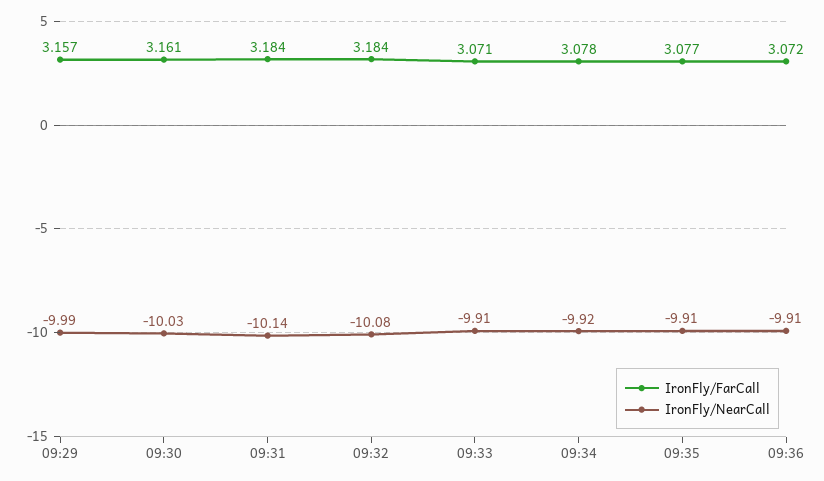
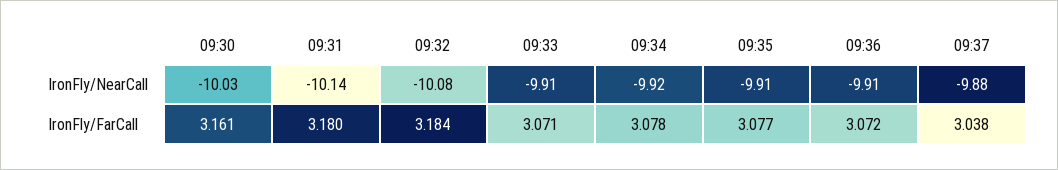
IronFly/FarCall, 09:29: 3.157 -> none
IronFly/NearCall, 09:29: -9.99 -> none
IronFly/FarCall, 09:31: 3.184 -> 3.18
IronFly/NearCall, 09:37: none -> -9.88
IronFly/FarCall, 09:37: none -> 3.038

########################################

- WHAT YOU WILL DO
Word for word, give back each entry from above, but skip any picture.

- THE ANSWER
IronFly/FarCall, 09:29: 3.157 -> none
IronFly/NearCall, 09:29: -9.99 -> none
IronFly/FarCall, 09:31: 3.184 -> 3.18
IronFly/NearCall, 09:37: none -> -9.88
IronFly/FarCall, 09:37: none -> 3.038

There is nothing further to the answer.